In relation to the criterion “kind,” the guide explained the importance of using constructive language to provide feedback in a professional and respectful tone. The higher percentage of comments from the trained group suggests that the tips enabled students to better understand how their feedback could impact their peers’ feelings.
In sum, while there were some similarities in peer feedback quality, the guide made a difference by enabling the provision of a higher percentage of comments containing traits of effective feedback.
Co-occurrence of S.P.A.R.K. criteria within the same comment
Comments from the trained group also had a higher co-occurrence of S.P.A.R.K. traits in the same piece of feedback (Fig. 8). This tended to confirm our hypothesis that the guide would support students to provide comments including multiple characteristics of high-quality feedback (H3). The statistically significant difference in the percentage of multiple codes applied to the comments means that the guide drew students’ attention to the fact that effective feedback incorporates more than one trait of quality. Nonetheless, providing good quality, comprehensive feedback is still a challenge for students, as evidenced by the low percentage of comments that displayed all five traits, even from the trained group (16.50% and 6.42% for the trained and untrained group respectively).
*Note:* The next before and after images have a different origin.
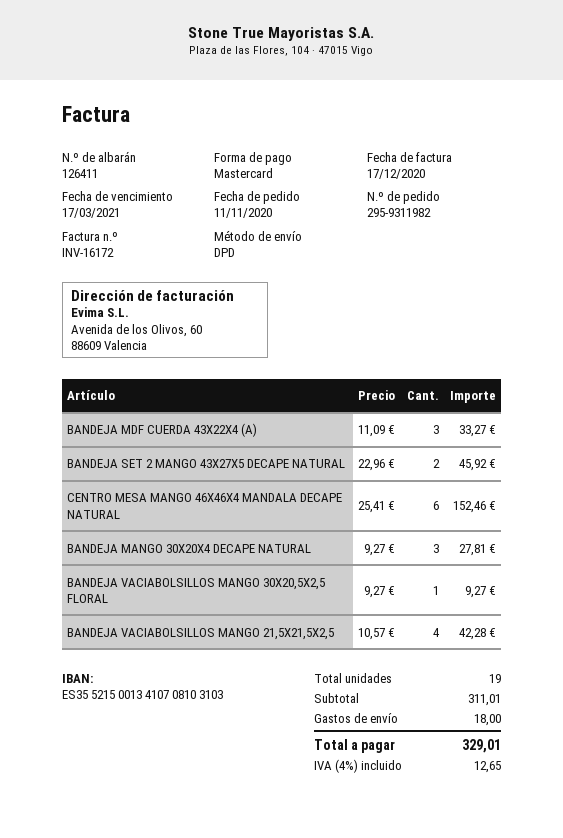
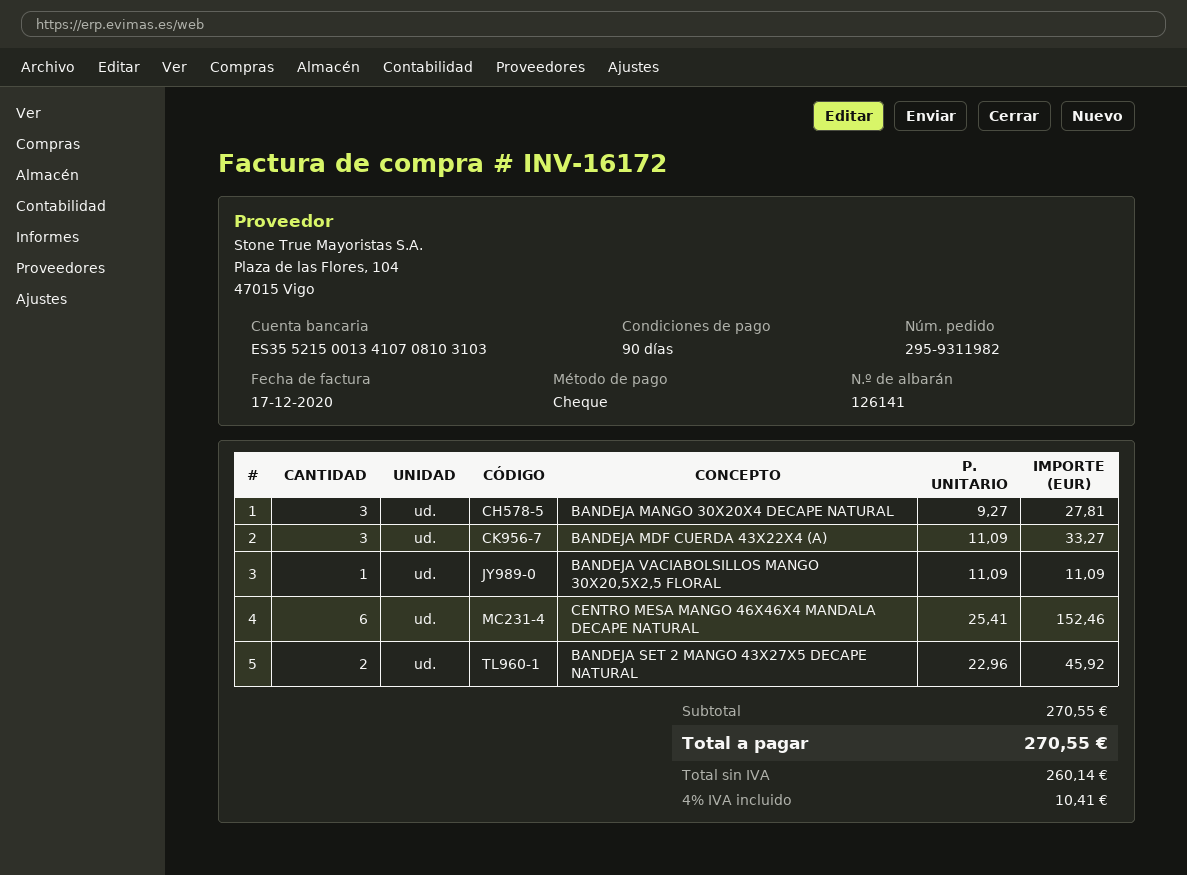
delivery note number: 126411 -> 126141
payment method: Mastercard -> cheque
BANDEJA VACIABOLSILLOS MANGO 30X20,5X2,5 FLORAL: 1 x 9.27 = 9.27 -> 1 x 11.09 = 11.09
BANDEJA VACIABOLSILLOS MANGO 21,5X21,5X2,5: 4 x 10.57 = 42.28 -> none
subtotal: 311.01 -> 270.55
shipping: 18.00 -> none
tax: 4% = 12.65 -> 4% = 10.41
total: 329.01 -> 270.55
Therefore, although the guide supported students to refine and apply their understanding of what constitutes high quality feedback, that is, to develop their evaluative judgement (Tai et al., 2018) in relation to feedback, there is still much room for improvement.
Conclusion
Overall, the study revealed that giving guidance to students can make a difference in the quality of feedback they provide. The training guide, with its concise tips and examples which were easily accessible while students were writing their feedback, proved useful by encouraging them to write longer and more detailed comments that incorporated multiple traits of high-quality feedback. The study also revealed areas of students’ strengths and limitations in their ability to provide effective feedback. In particular, the analysis led to the discovery that while it is relatively easy to provide “specific” feedback, the offering of “actionable” feedback was a common difficulty on the part of peer assessors whether trained or untrained. As noted above, while the trained group consistently did “better”, there was still room for improvement. Nonetheless, the results are encouraging when we remember that this intervention took a very light touch approach. The training was provided to 95 students with no demands on instructors or class time, and students were in fact free to ignore it. If feedback quality were an important course outcome, a greater impact could potentially be achieved with some in-class discussion of the tips or other requirements that students read and reflect on them. What further distinguishes this study from others and represents a contribution to literature, is its emphasis on cultivating students’ evaluative judgement regarding feedback quality. The guide, with instructions and examples, offered students a chance to enhance their evaluative judgement in relation to feedback quality by comprehending, applying, and discerning the characteristics of high-quality feedback.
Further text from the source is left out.